Assigned task:
Search string "Final": state how many lines in the material below contain it, and nothing else.

------------------------------------------------------------------------

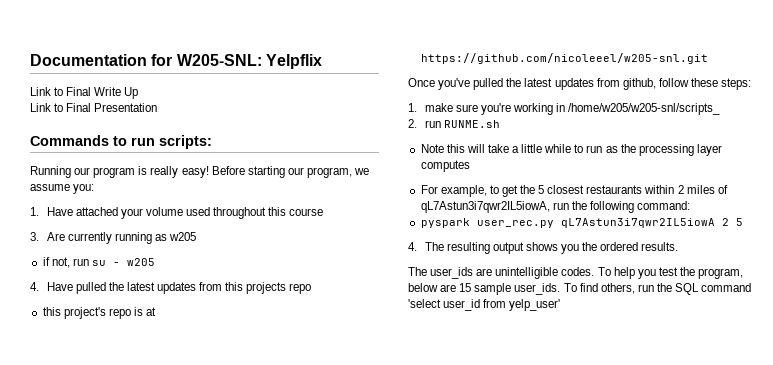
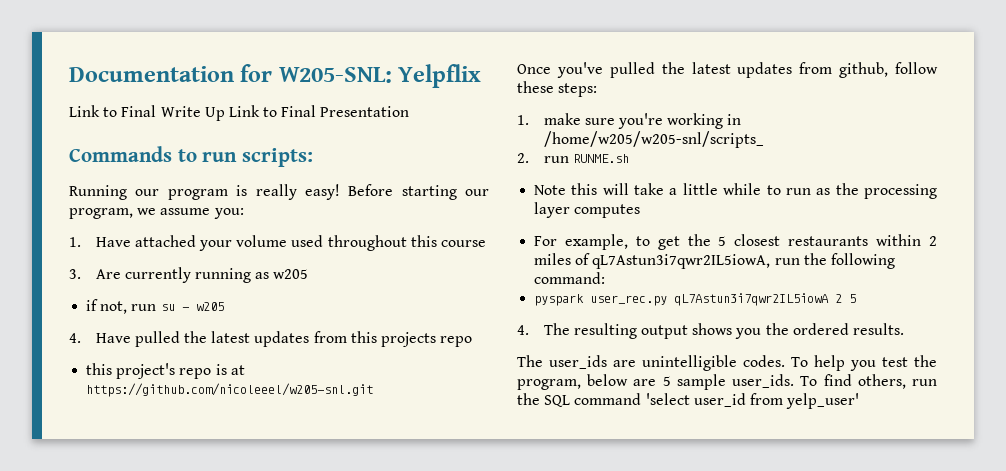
- Link to Final Write Up
- Link to Final Presentation
+ Link to Final Write Up Link to Final Presentation
- To help you test the program, below are 15 sample user_ids.
+ To help you test the program, below are 5 sample user_ids.

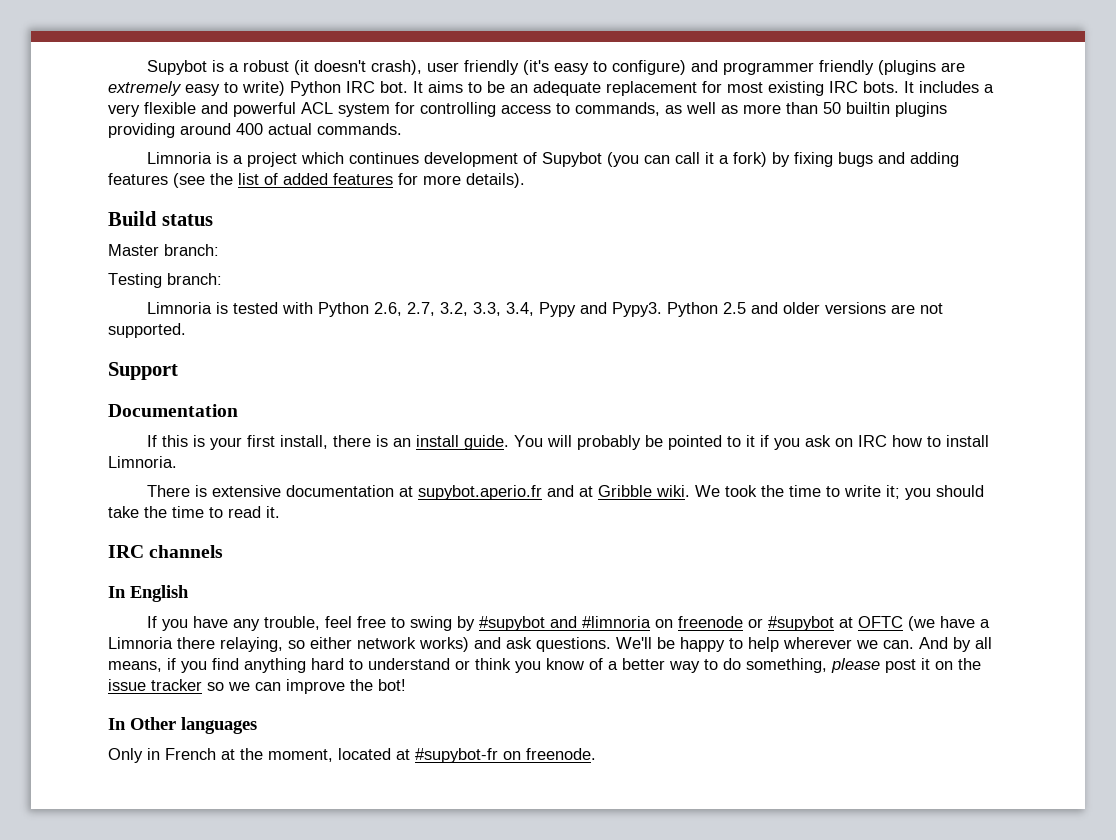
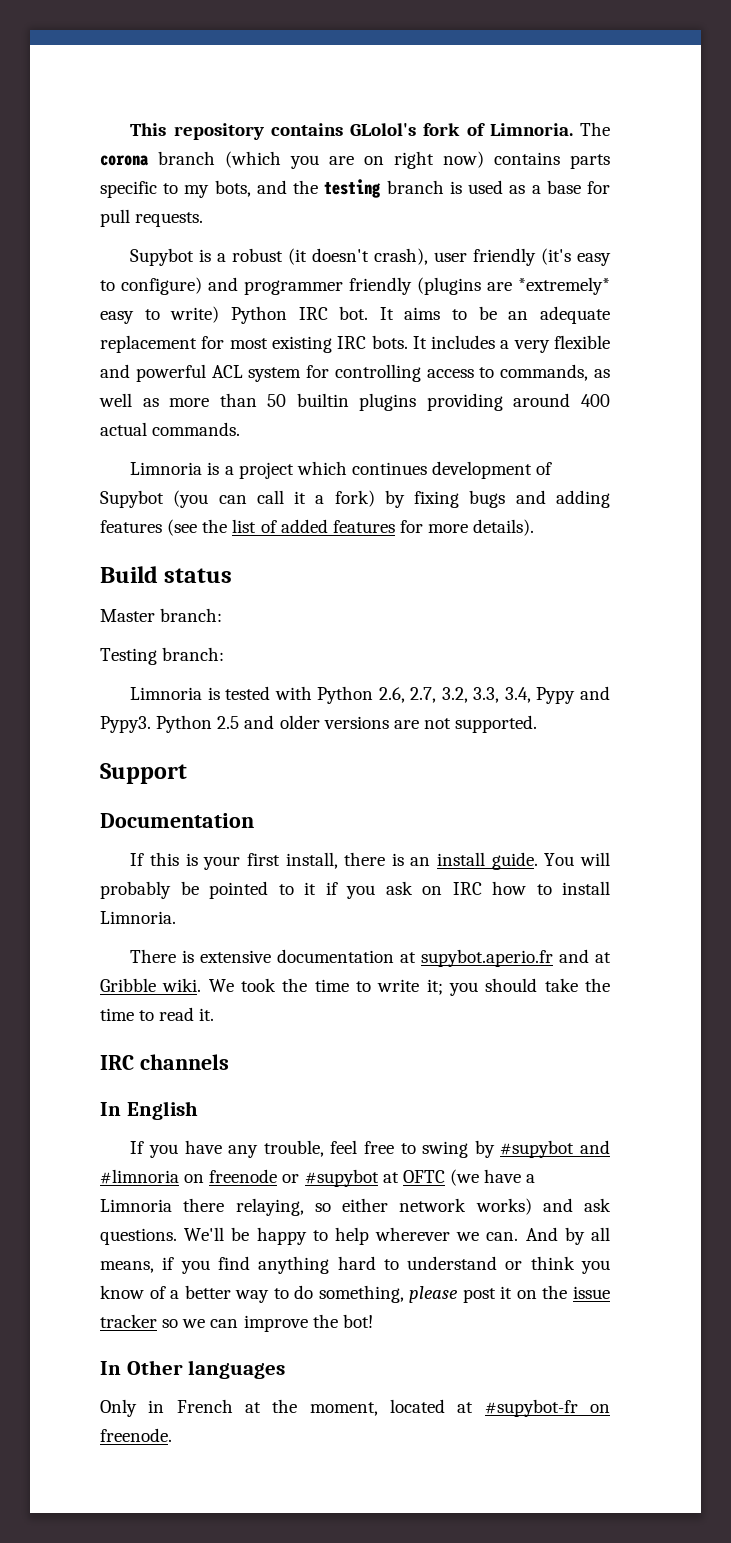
+ This repository contains GLolol's fork of Limnoria. The corona branch (which you are on right now) contains parts specific to my bots, and the testing branch is used as a base for pull requests.
- Supybot is a robust (it doesn't crash), user friendly (it's easy to configure) and programmer friendly (plugins are extremely easy to write) Python IRC bot.
+ Supybot is a robust (it doesn't crash), user friendly (it's easy to configure) and programmer friendly (plugins are *extremely* easy to write) Python IRC bot.

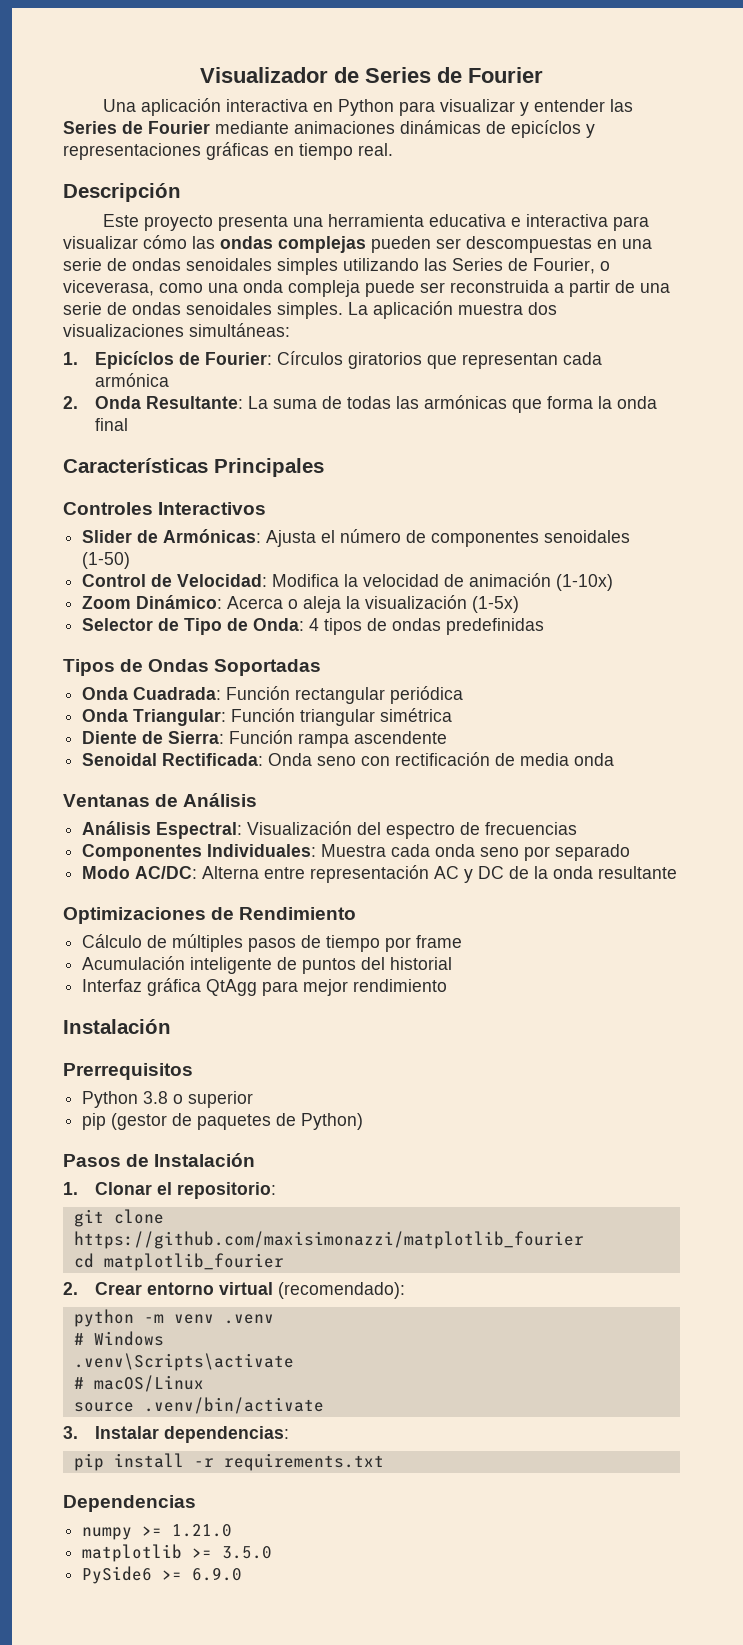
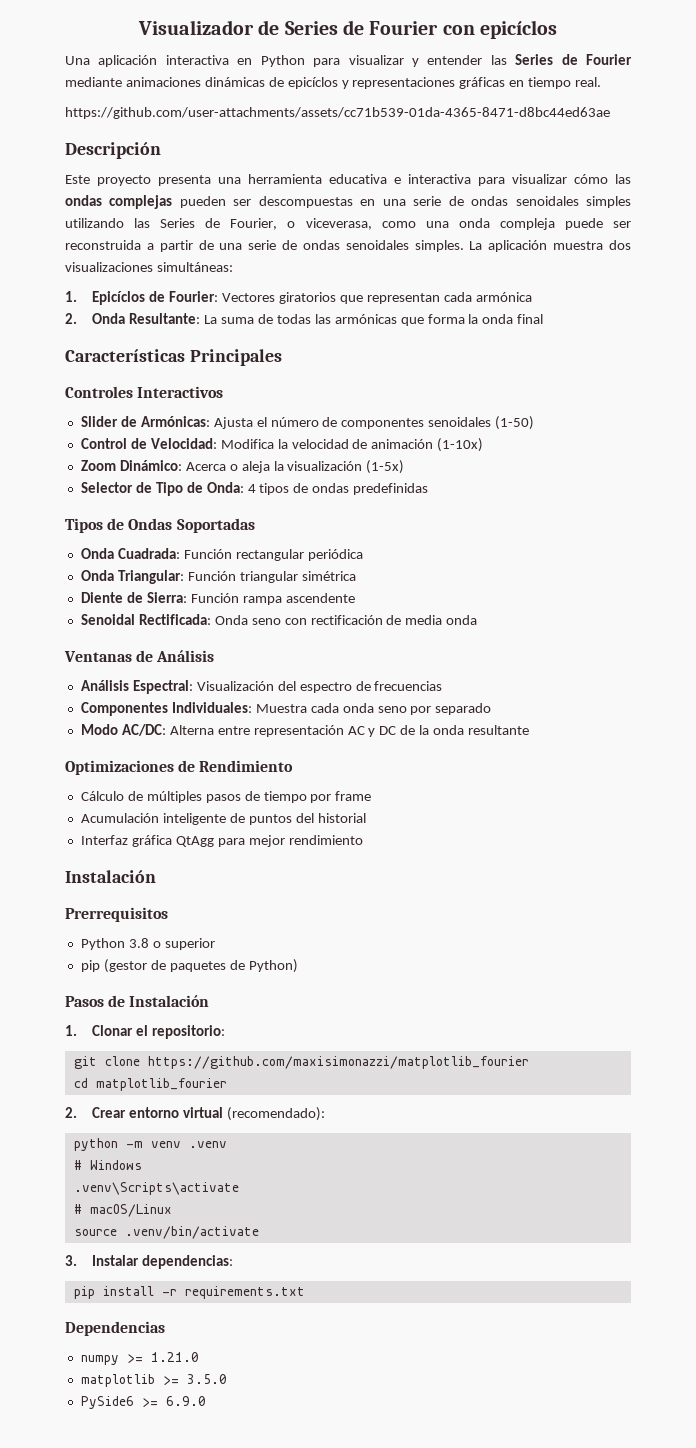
- Visualizador de Series de Fourier
+ Visualizador de Series de Fourier con epicíclos
+ https://github.com/user-attachments/assets/cc71b539-01da-4365-8471-d8bc44ed63ae
- 1. Epicíclos de Fourier: Círculos giratorios que representan cada armónica
+ 1. Epicíclos de Fourier: Vectores giratorios que representan cada armónica

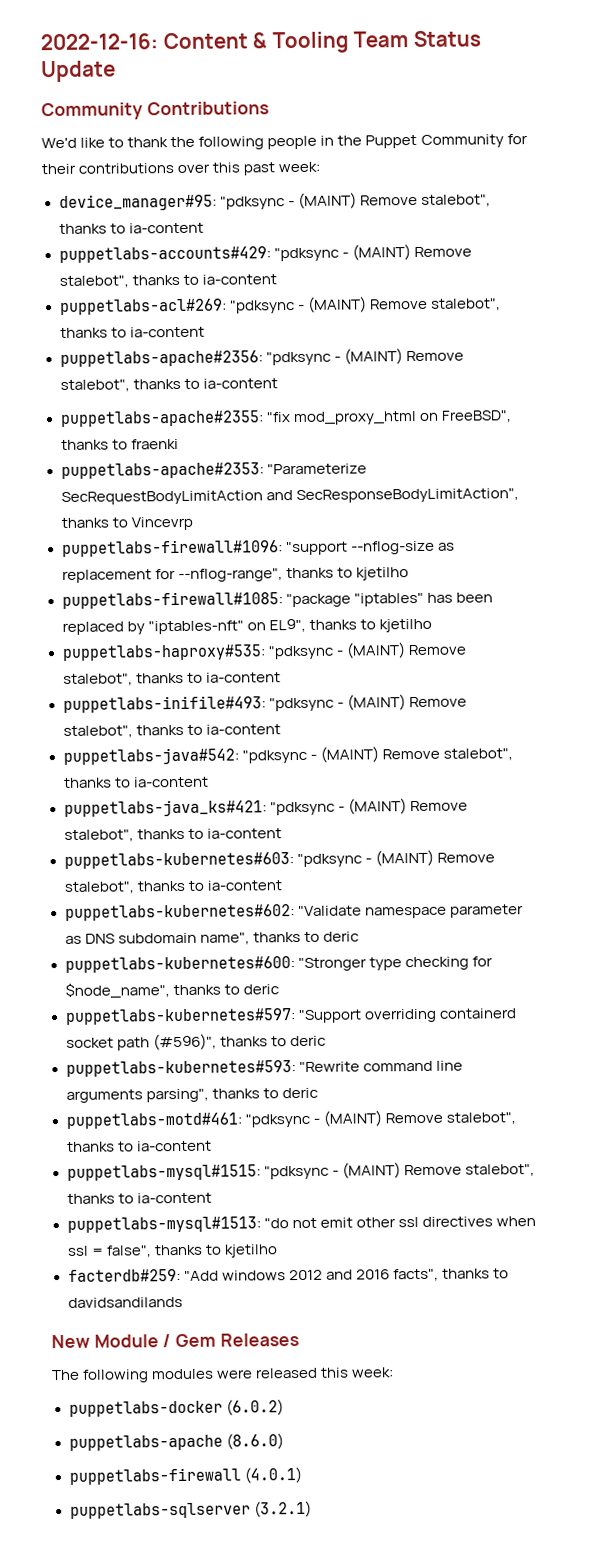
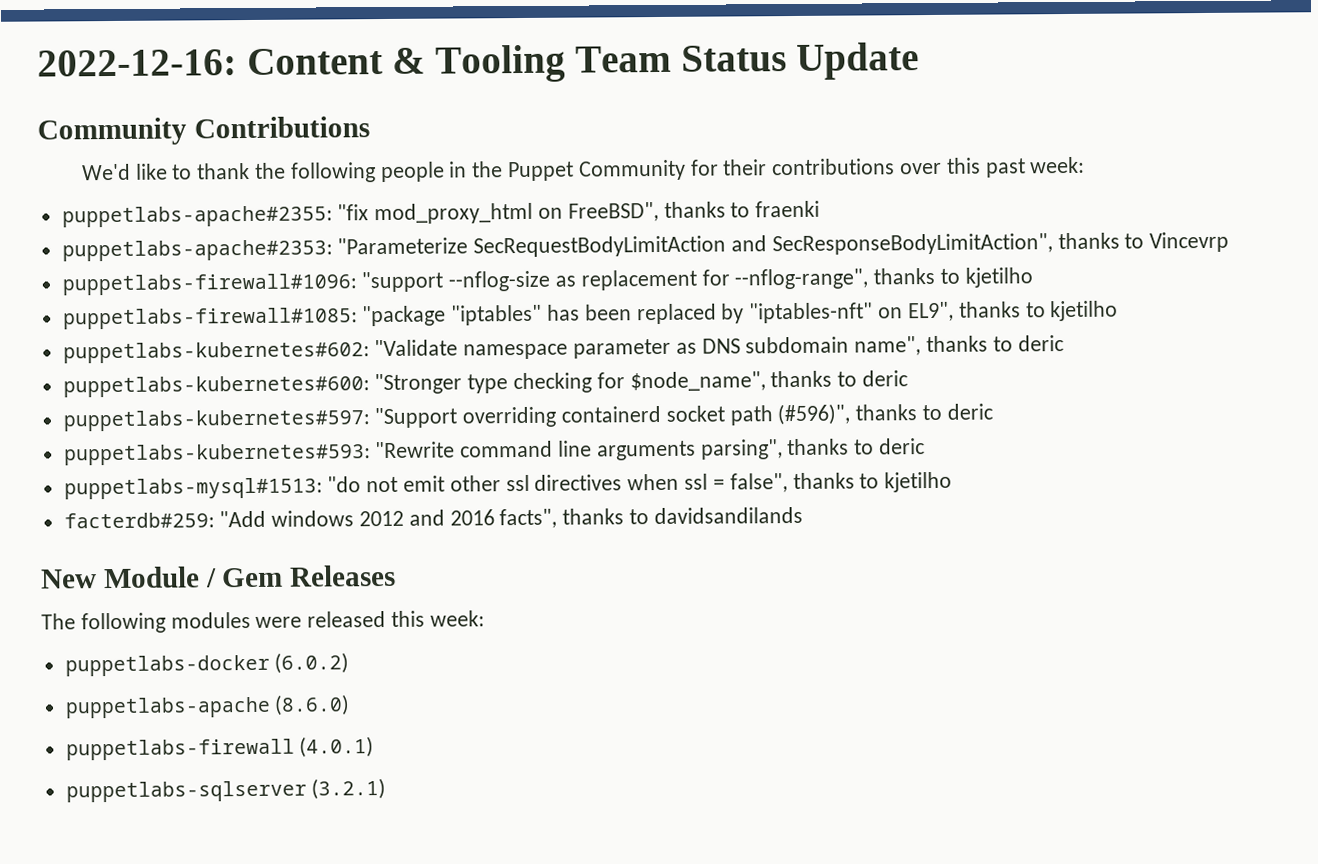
- device_manager#95: "pdksync - (MAINT) Remove stalebot", thanks to ia-content
- puppetlabs-accounts#429: "pdksync - (MAINT) Remove stalebot", thanks to ia-content
- puppetlabs-acl#269: "pdksync - (MAINT) Remove stalebot", thanks to ia-content
- puppetlabs-apache#2356: "pdksync - (MAINT) Remove stalebot", thanks to ia-content
- puppetlabs-haproxy#535: "pdksync - (MAINT) Remove stalebot", thanks to ia-content
- puppetlabs-inifile#493: "pdksync - (MAINT) Remove stalebot", thanks to ia-content
- puppetlabs-java#542: "pdksync - (MAINT) Remove stalebot", thanks to ia-content
- puppetlabs-java_ks#421: "pdksync - (MAINT) Remove stalebot", thanks to ia-content
- puppetlabs-kubernetes#603: "pdksync - (MAINT) Remove stalebot", thanks to ia-content
- puppetlabs-motd#461: "pdksync - (MAINT) Remove stalebot", thanks to ia-content
- puppetlabs-mysql#1515: "pdksync - (MAINT) Remove stalebot", thanks to ia-content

------------------------------------------------------------------------

Output for this task:
3